The Pond at Beckenham Place Park…

I walk in Beckenham Place Park most days and two things have alluded me.

A faded blue sign concealed discreetly behind bushes near the golf club,

LooSign

promisingly suggests there’s a Ladies toilet next to the Gents in a public convenience kind of location.  I have wandered nonchalantly passed that place in the hopes of gaining entrance, each time I’ve been met by boarded up windows and a padlock on the door.

conveniences

The nature guide on-line mentions the oldest pond in Lewisham, I have walked through these hundreds of acres over the two years I’ve lived here without noting a significant body of water.

I’ve found the river and the golf course, the manor house and the commons, the railroad tracks and the main road and the greenchain walk.

I’ve photographed the pedunculate oak, sweet chestnut, silver birch, ash, beech , wild pear, field maple, wild cherry, rowan, downy birch, common lime, Scots pine, sycamore, Norway maple and Mulberry tree that make up the spectacular woodlands.

I’ve dodged the holly, elder, blackthorn and stinging nettles lining the pathways through the trees and delighted in the beauty of bluebells in the dells and mushrooms on the forest floors.

I’ve seen the stock dove, wood pigeons, ring-necked parakeets, magpies, crows and woodpeckers and heard the tawny owl, nuthatch and sweetly singing blackbirds.

I’ve spotted foxes and grey squirrels foraging through undergrowth.

As I’ve walked  I’ve felt the history beneath my feet.  Locals with support from the Lewisham Group of the London Wildlife Trust campaigned successfully to preserve the park for people and wildlife.  The land so carefully conserved was originally part of the Manor of Beckenham founded in the early 11th century at the time of Edward the Confessor.

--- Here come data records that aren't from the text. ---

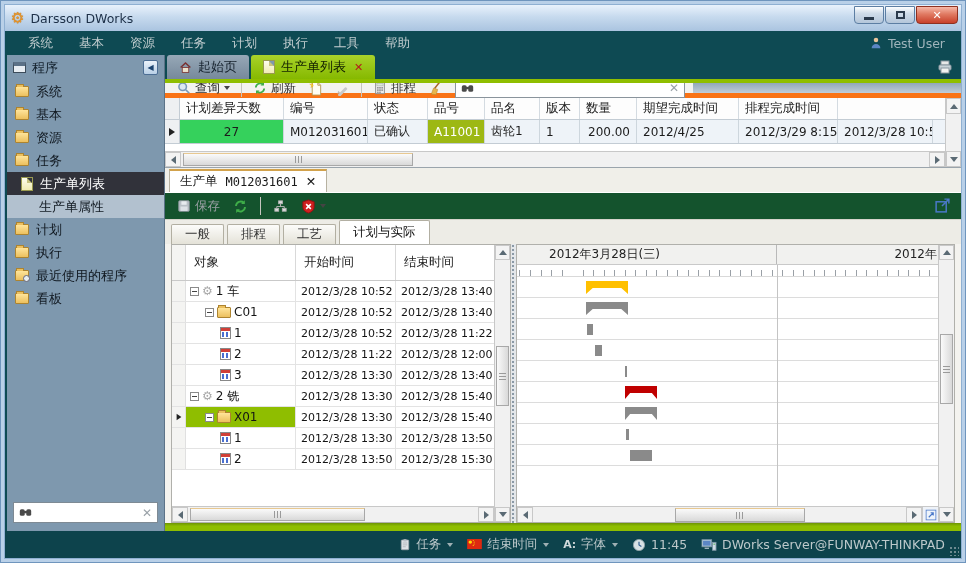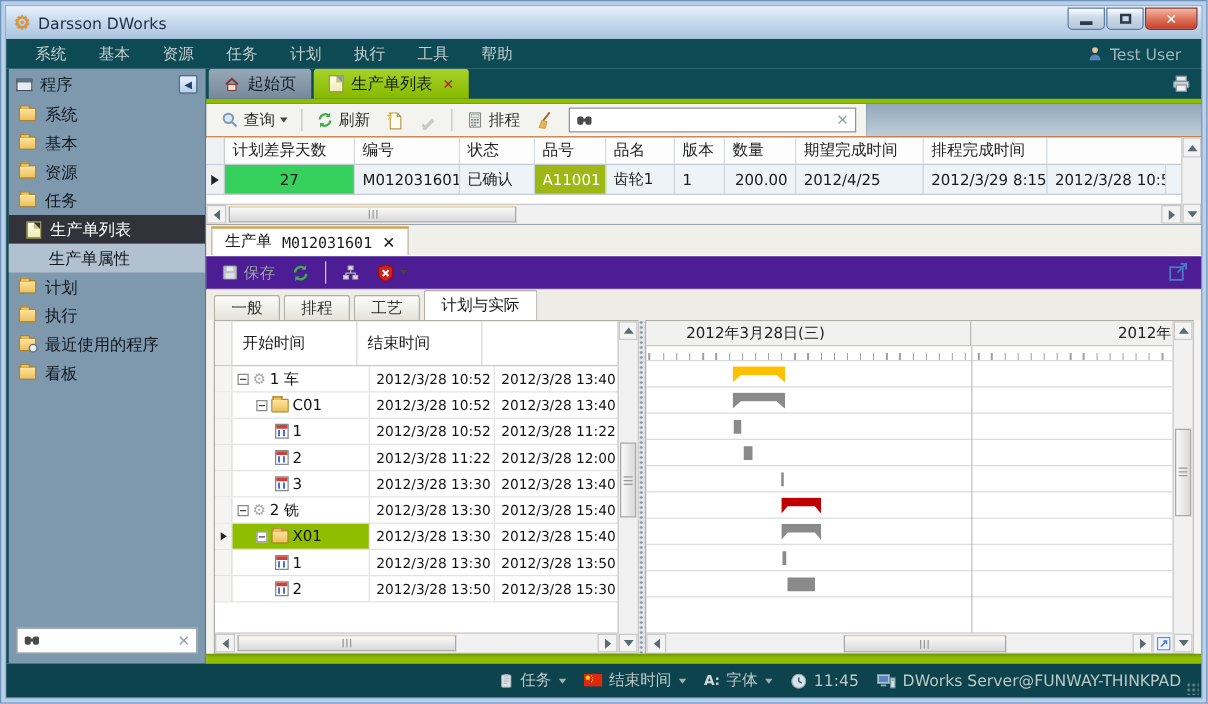"查询" .toolbar { border-bottom: 1px solid #f97316 -> 5px solid #f97316; height: 27px -> 15px }
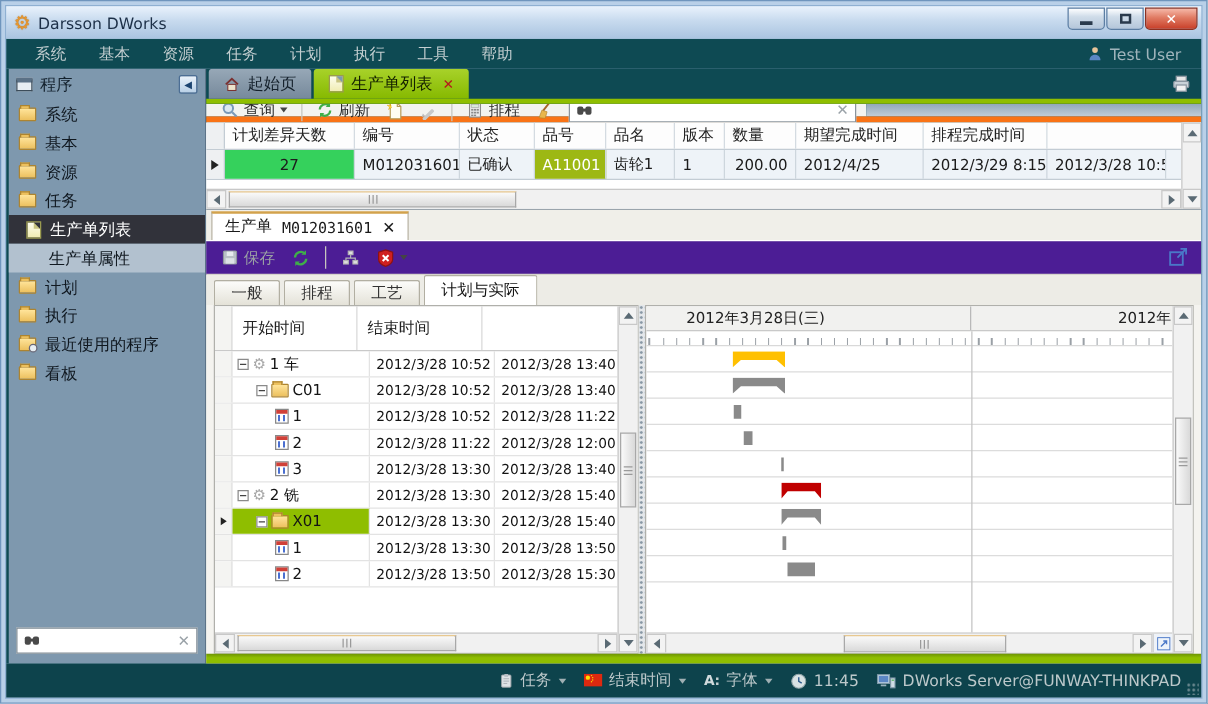"保存" .detail-toolbar { background: #4c1d95 -> #14532d }
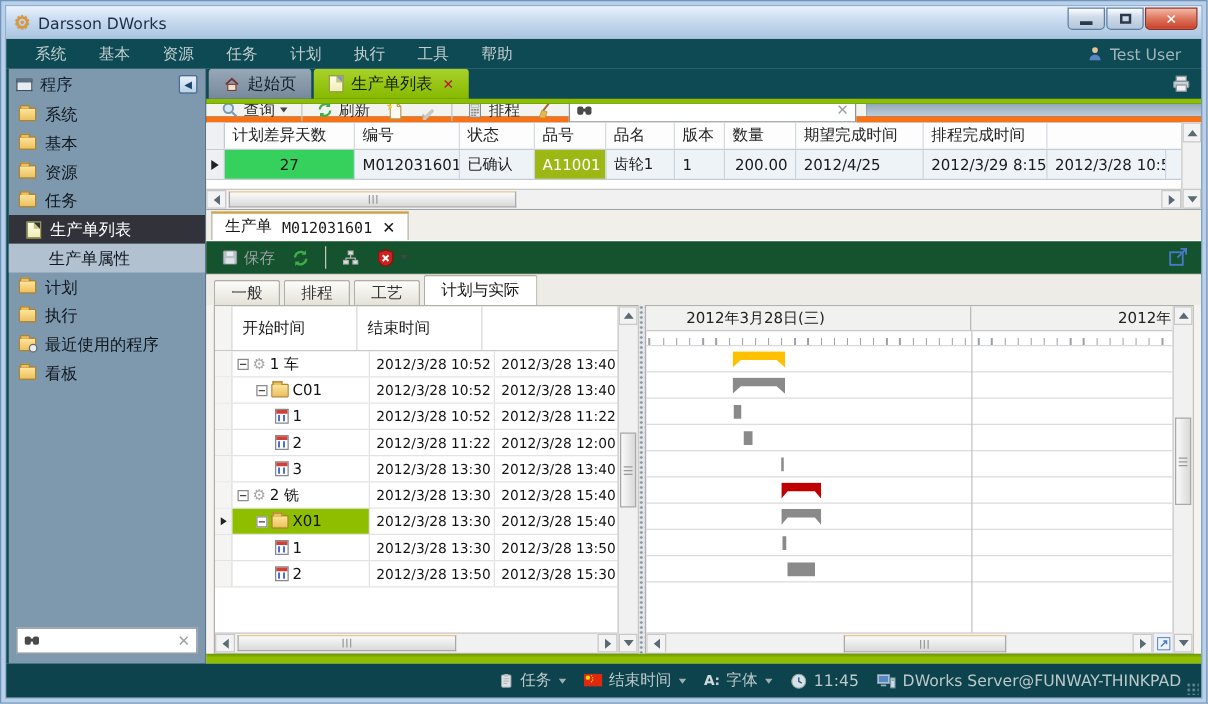"对象" div.th-cell { html: none -> <div>对象</div> }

But I’ve never found the Ladies nor the oldest pond!

On Sunday as hubs and I were setting out on our walk together I told him about the oldest pond in Lewisham that lay still, stagnant and undiscovered.  I wondered out loud if he would help me find it.

He did!

StagnantPond2

Located in the west of the park the pond is fenced off because it is a dangerous and eerie place.  It appears on a map dated 1776 and is apparently very deep and silted up because of the the fallen leaves from the huddle of trees surrounding it.  The water is heavily rich in nutrients, low in oxygen and teeming with slugs and snails and other mini-beasts!

Common duckweed covers much of the surface in most summers and the pond is also home to some very rare plants and plentiful with micro-organisms.

We stopped for a drink to celebrate our success and on entering the club house I found the Ladies toilets, clean and warm inside the main building.  The sign outside deliberately misleading!

I can leave my beloved walk behind satisfied that the park holds no more mysteries.